2. Service Definition

# Services are defined using environments:
class WebService < Async::Service::Generic
	def setup(container)
		super
		
		# Access configuration through evaluator  
		evaluator = @environment.evaluator
		port = evaluator.port
		
		# Define how the service runs
		container.run(count: 1, restart: true) do |instance|
			instance.ready!
			
			# Your service implementation:
			start_web_server(port)
		end
	end
end

3. Configuration Assembly

#!/usr/bin/env async-service

require "database_environment"
require "web_service"

service "web" do
	include DatabaseEnvironment  # Use the environment
	service_class WebService
	port 3000
end

4. Container Execution

# Load the service configurations:
configuration = Async::Service::Configuration.load("service.rb")

# Controller manages the actual execution using containers:
Async::Service::Controller.run(configuration)

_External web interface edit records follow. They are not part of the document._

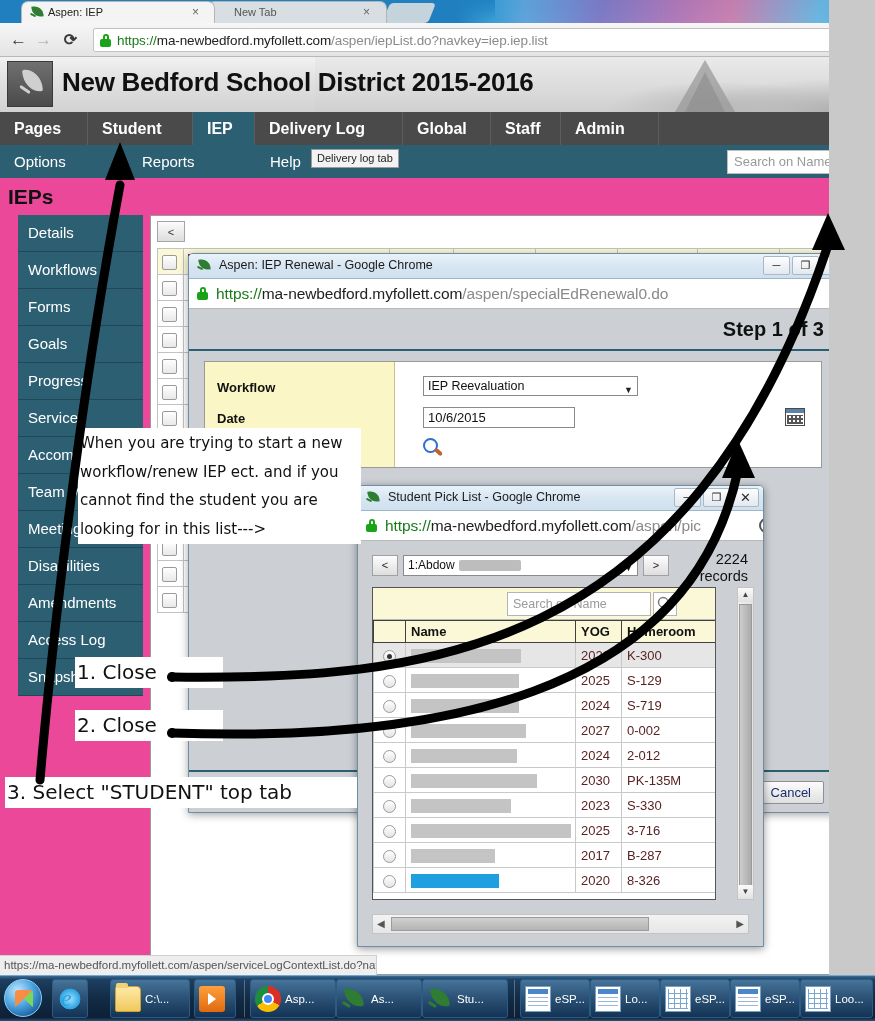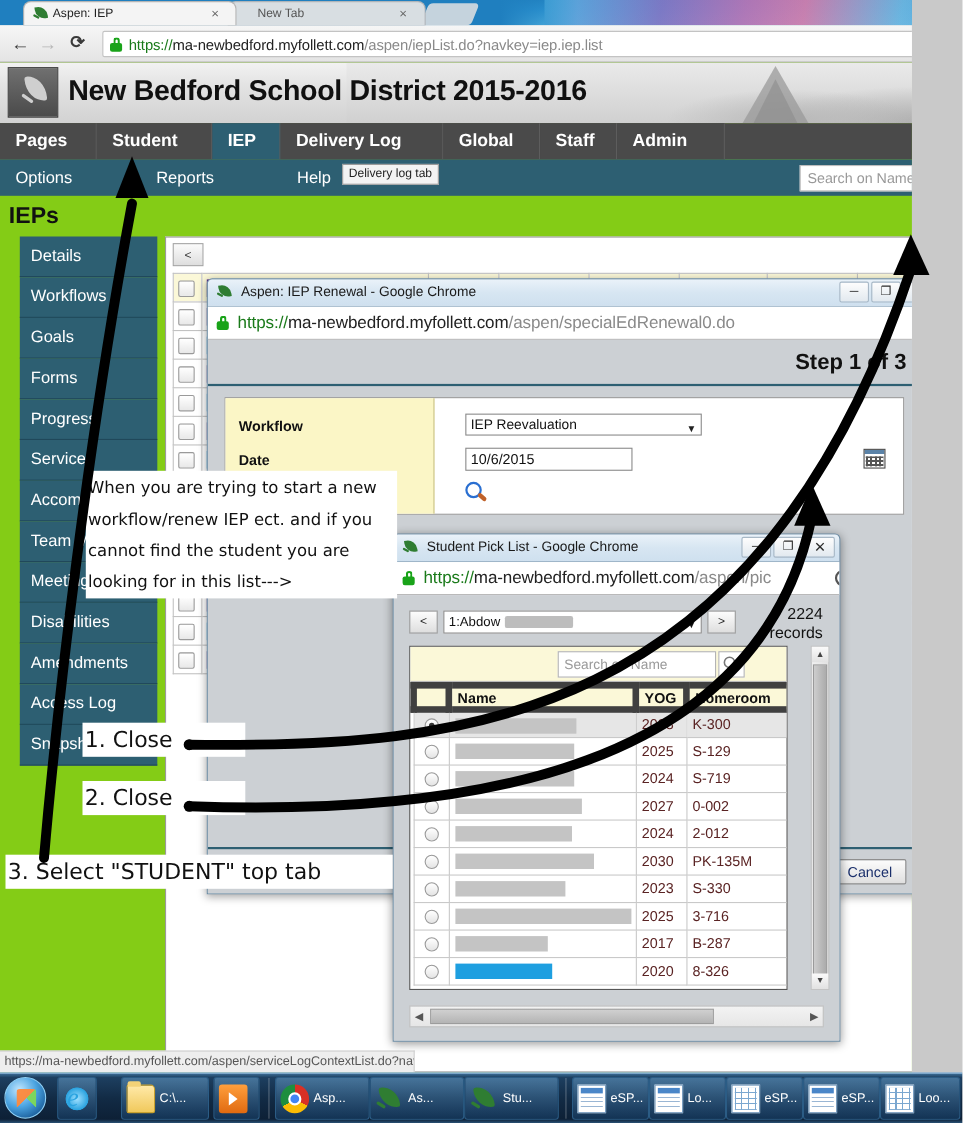--- a/index.html
+++ b/index.html
@@ -68,21 +68,21 @@
   }
   .lock { width:11px; height:13px; position:relative; margin-right:6px; flex:none;}
   .lock .body { position:absolute; left:0; bottom:0; width:11px; height:8px; background:#19a319; border-radius:2px;}
   .lock .shackle { position:absolute; left:2.5px; top:0; width:6px; height:6px;
      border:2px solid #19a319; border-bottom:none; border-radius:4px 4px 0 0;}
   .url { font-size:13.5px; color:#8a8a8a; white-space:nowrap; letter-spacing:-0.1px;}
   .url b { color:#222; font-weight:normal; }
   .url .scheme { color:#1a7a1a; }
 
   
-  #aspen-page { position:absolute; left:0; top:57px; width:875px; height:918px; background:#84cc16; overflow:hidden;}
+  #aspen-page { position:absolute; left:0; top:57px; width:875px; height:918px; background:#ec4899; overflow:hidden;}
 
   .district-banner {
     position:absolute; left:0; top:0; width:875px; height:55px;
     background:linear-gradient(180deg,#f2f2f2 0%, #e2e2e2 40%, #d2d2d2 100%);
     overflow:hidden;
   }
   .mountain {
     position:absolute; right:0; top:0; width:560px; height:55px;
     background:
       radial-gradient(ellipse 160px 40px at 72% 95%, #b9b9b9 0%, transparent 70%),
@@ -256,21 +256,21 @@
     background:#fff; border:1px solid #555; overflow:hidden;
   }
   .pl-search-row { height:32px; background:#fbf8d8; border-bottom:1px solid #b9b9b9; position:relative;}
   .pl-search {
     position:absolute; left:134px; top:4px; width:144px; height:24px; background:#fff;
     border:1px solid #b4b4b4; font-size:12.5px; color:#9a9a9a; line-height:22px; padding-left:5px;
   }
   .pl-search-ic { position:absolute; left:280px; top:4px; width:24px; height:24px; border:1px solid #b4b4b4;
      background:#fff;}
   .pl-table { width:100%; border-collapse:collapse; table-layout:fixed; }
-  .pl-table th { background:#fbf8d8; border:6px solid #404040; height:22px; font-size:13px;
+  .pl-table th { background:#fbf8d8; border:1px solid #404040; height:22px; font-size:13px;
      color:#111; text-align:left; padding:0 5px; font-weight:bold;}
   .pl-table td { border:1px solid #c9c9c9; height:25px; font-size:13px; color:#5a2323; padding:0 5px;
      white-space:nowrap; overflow:hidden;}
   .radio { width:13px; height:13px; border:1px solid #9a9a9a; border-radius:50%;
      background:linear-gradient(180deg,#fff,#e4e4e4); display:inline-block; position:relative; vertical-align:middle;}
   .radio.on::after { content:""; position:absolute; left:3px; top:3px; width:5px; height:5px; background:#333; border-radius:50%;}
   .pl-scroll-v { position:absolute; right:9px; top:46px; width:17px; bottom:46px;
      background:linear-gradient(90deg,#f1f1f1,#e2e2e2); border:1px solid #c4c4c4;}
   .pl-scroll-h { position:absolute; left:14px; right:14px; bottom:12px; height:20px;
      background:linear-gradient(180deg,#f3f3f3,#e6e6e6); border:1px solid #c4c4c4;}
@@ -416,22 +416,22 @@
       <div class="menu-item" style="left:270px;">Help</div>
       <div class="tooltip-box">Delivery log tab</div>
       <div class="search-name-box">Search on Name</div>
     </div>
 
     <div class="page-title">IEPs</div>
 
     <div class="side-nav">
       <div class="side-item">Details</div>
       <div class="side-item">Workflows</div>
+      <div class="side-item">Forms</div>
       <div class="side-item">Goals</div>
-      <div class="side-item">Forms</div>
       <div class="side-item">Progress</div>
       <div class="side-item">Services</div>
       <div class="side-item">Accommodations</div>
       <div class="side-item">Team Members</div>
       <div class="side-item">Meetings</div>
       <div class="side-item">Disabilities</div>
       <div class="side-item">Amendments</div>
       <div class="side-item">Access Log</div>
       <div class="side-item">Snapshots</div>
     </div>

Benefits of This Architecture

Separation of Concerns

Testability

# Test configuration
configuration = Async::Service::Configuration.build do
	service "test-service" do
		service_class MyService
		port 3001
		database_url "sqlite://memory"
	end
end

# Test individual service
service = configuration.services.first
mock_container = double("container")
service.setup(mock_container)

Flexibility

Reusability

# Reusable environment modules:
module DatabaseEnvironment
	def database_url
		"postgresql://localhost/app"
	end
end

module RedisEnvironment
	def redis_url
		"redis://localhost:6379"
	end
end

# Compose in service definitions:
configuration = Async::Service::Configuration.build do
	service "worker" do
		include DatabaseEnvironment
		include RedisEnvironment
		
		service_class WorkerService
	end
end

Common Patterns

Configuration Files

Create reusable configuration files:

# config/web.rb
service "web" do
	service_class WebService
	port 3000
	host "0.0.0.0"
end

# config/worker.rb
service "worker" do
	service_class WorkerService
	concurrency 4
end

# Load both:
configuration = Async::Service::Configuration.load(["config/web.rb", "config/worker.rb"])

Environment Modules

Create reusable configuration modules:

module ContainerEnvironment
	def count
		4
	end

	def restart
		true
	end

	def health_check_timeout
		30
	end
end

configuration = Async::Service::Configuration.build do
	service "my-service" do
		include ContainerEnvironment
		service_class MyService
	end
end

Service Inheritance

Build service hierarchies:

class BaseWebService < Async::Service::Generic
	def setup(container)
		super
		# Common web service setup
	end
end

class APIService < BaseWebService
	def setup(container)
		super
		# API-specific setup
	end
end

Programmatic Configuration

Build configurations dynamically:

configuration = Async::Service::Configuration.new

# Add services programmatically
["web", "api", "worker"].each do |name|
	environment = Async::Service::Environment.build do
		service_class MyService
		service_name name
		port 3000 + name.hash % 1000
	end
	
	configuration.add(environment)
end

This architecture provides a clean, testable, and flexible foundation for building services while maintaining clear boundaries between configuration, implementation, and execution concerns.